A discente Jazz Ferreira da Rosa Martinez defendeu, no dia 24 de outubro, sua dissertação de mestrado do Programa de Pós-Graduação em Comunicação e Indústria Criativa (PPGCIC/UNIPAMPA), no auditório Mara Ribeiro. A banca avaliadora foi composta pela Profa. Dra. Juliana Zanini Salbego (orientadora), pelo Prof. Dr. Gabriel Sausen Feil e pelo Prof. Dr. Evandro Guindani.

Com o título “Relações entre Cultura Visual e Metodologias de Ensino de Física: Estudo a partir do Curso de Licenciatura em Física do Instituto Federal de Educação, Ciência e Tecnologia Farroupilha (IFFAR), campus São Borja”, o trabalho investiga como elementos da cultura visual podem potencializar as metodologias de ensino utilizadas na Licenciatura em Física.

Segundo Jazz, a pesquisa parte da compreensão de que a visualidade não deve ser tratada apenas como recurso ilustrativo em sala de aula. “A visualidade é uma dimensão epistemológica fundamental na construção do conhecimento científico”, afirma. A dissertação analisa como docentes e estudantes se relacionam com artefatos visuais e propõe formas de qualificar o uso desses elementos no ensino.

A coleta de dados envolveu entrevistas com professores e acadêmicos, o que demandou análise prévia do Comitê de Ética em Pesquisa. “Esse processo levou cerca de quatro meses e exigiu muito cuidado com todos os protocolos. Apesar dos desafios, foi um aprendizado imenso, porque pude qualificar ainda mais o trabalho e refletir sobre as implicações éticas de cada escolha”, explica.

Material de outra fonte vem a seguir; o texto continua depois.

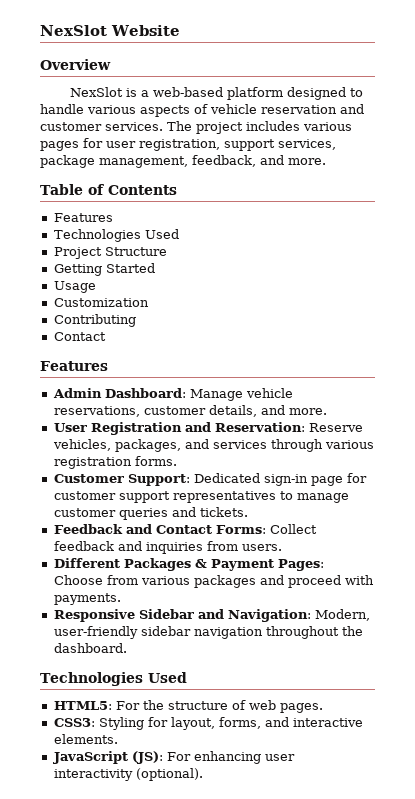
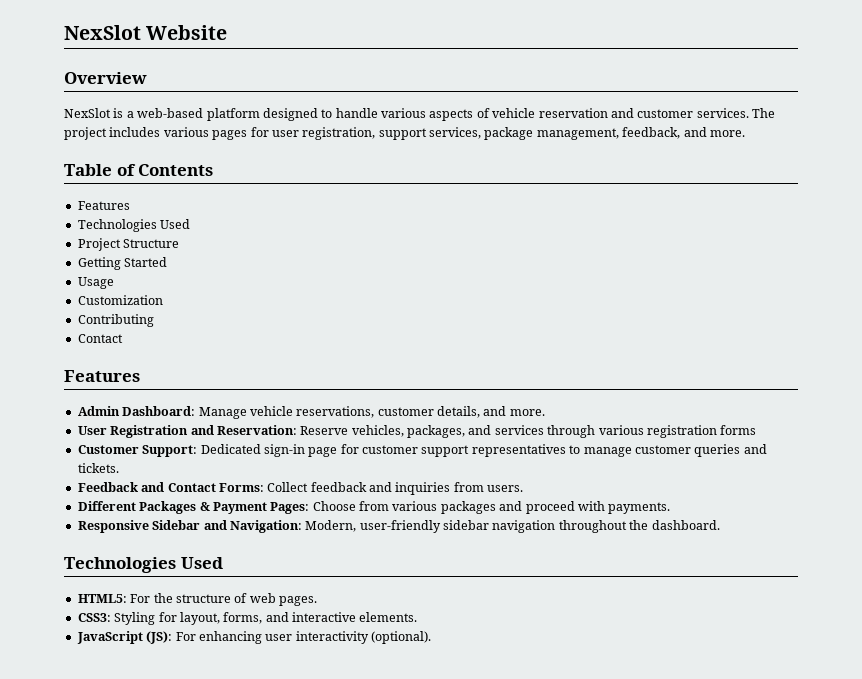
- User Registration and Reservation: Reserve vehicles, packages, and services through various registration forms.
+ User Registration and Reservation: Reserve vehicles, packages, and services through various registration forms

Jazz também destaca que sua trajetória pessoal esteve diretamente relacionada à construção da pesquisa. Ela lembra que, durante muito tempo, acreditou não ter espaço na pós-graduação. “Eu pensava que não teria capacidade para alcançar um título superior. Na graduação, fui entendendo que eu poderia ocupar esse espaço e que tinha contribuições a fazer”, relata.

Para ela, o título de mestra em Comunicação e Indústria Criativa representa um grande avanço acadêmico em sua carreira. “É o reconhecimento de que consegui ocupar esse espaço e contribuir para um ensino de Física mais crítico, acessível e atento ao papel da visualidade e da imaginação na aprendizagem.”